So this is enormous change in an area that we drill wells for only four-point-something million dollars. This is a big deal and that we may not have it all modeled in yet, but our trajectory and where we're headed there, it's very, very positive in my view..
Thanks. That was very helpful.
And then maybe if I could – one more I guess from a little bit of a strategy point of view, I mean, I think one of the concerns that people have had with Murphy has been maybe depth of resource and what would drive in an oil price recovery, what are going to be the assets or the resource that's going to drive when the growth, again, when you return the planned offense as opposed to defense? And I guess as you think about that and you think about the resource that you have in your portfolio, what would you see? The Eagle Ford is clearly going to be one, but what would you see as kind of resource that will be the kind of the driver to the next leg of growth for the company? And I guess in that context – and how does M&A fit in terms of either complementing or competing with that resource for kind of the next cycle of Murphy?.
Well, I mean, clearly, when we do M&A, we look at how it affects our long range plans and how it increase our income, our cash flow per share and every type of metric including R-over-P (46:23), I think, when you're speaking in a nice way about the R-over-P (46:26), it's very frustrating to me the R-over-P (46:29) here has been eight for a long time.

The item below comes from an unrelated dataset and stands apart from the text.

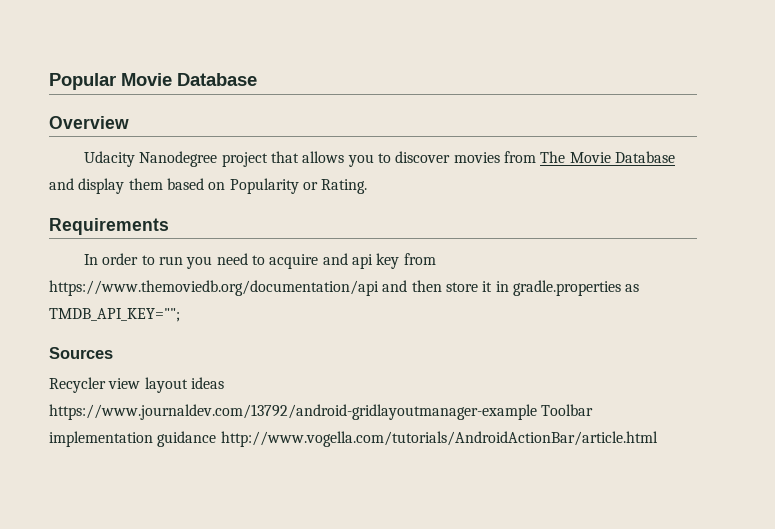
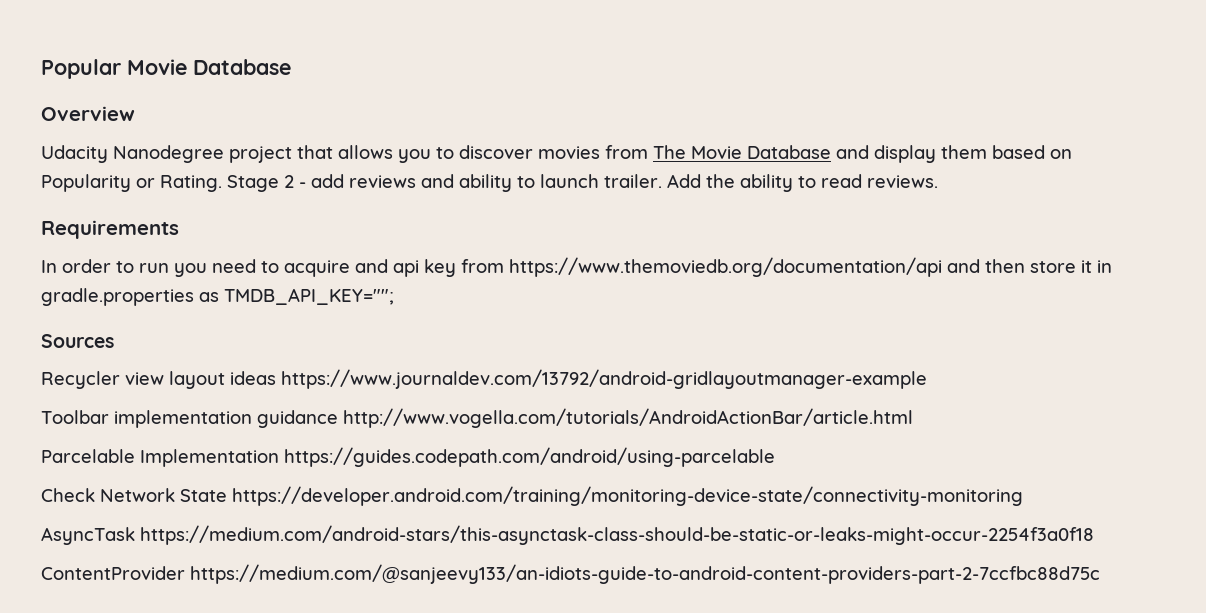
(368, 186) none -> [227,174,938,192] Stage 2 - add reviews and ability to launch trailer. Add the ability to read reviews.
(537, 412) none -> (927, 379) //
(658, 439) none -> [41,447,775,467] [41,486,1023,506] [41,525,1094,545] [41,564,1100,584] // Parcelable Implementation https://guides.codepath.com/android/using-parcelable // Check Network State https://developer.android.com/training/monitoring-device-state/connectivity-monitoring // AsyncTask https://medium.com/android-stars/this-asynctask-class-should-be-static-or-leaks-might-occur-2254f3a0f18 // ContentProvider https://medium.com/@sanjeevy133/an-idiots-guide-to-android-content-providers-part-2-7ccfbc88d75c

It's going to be eight for a long time, but from an oil-weighted perspective, we're probably fifth place out of 16 peers. If you take the R-over-P (46:39) that's really through the oil. We're very limited. We'll probably be the lowest NGL R-over-P (46:44) player, and very, very low on natural gas.
That's quite frustrating to me, because this view (46:50) that we don't have any locations.
If this year in Eagle Ford Shale, we're going to drill, operate about 136 wells down there, bring online 136 wells, then we probably have 3,000 locations to go, so this idea that Eagle Ford Shale is not material for a company that has 756 million barrels approved and now a resource size remaining of 800 million barrels, it's mind-boggling to me and it's very well-known how this project models.
But outside of that, I mean, places like Vietnam, we have focus areas that are very tied around where we want to work. We want to bring that focus tighter, projects like Kodiak, Kodiak, Vietnam, and things from Gulf are available to us, that are not large M&A change your entire capital structure type deals but they're very helpful on adding barrels.
We do have the floating LNG coming online, Malaysia is going very well. I didn't mention, but we took a core there in a well this quarter to continue to confirm our outstanding resource available and we're partnered with a leading LNG player in the world, in Petronas, which is a big deal.
So, small things like Kodiak, big ones like Vietnam, M&A on top of all that, but we do not have a collapsing R-over-P (48:06) in this company. If you take a look at the long range plan of the company, we do not significantly drop ever our R-over-P (48:13). We just don't have the 12, because they don't have a lot of gas to make it 12 (48:17).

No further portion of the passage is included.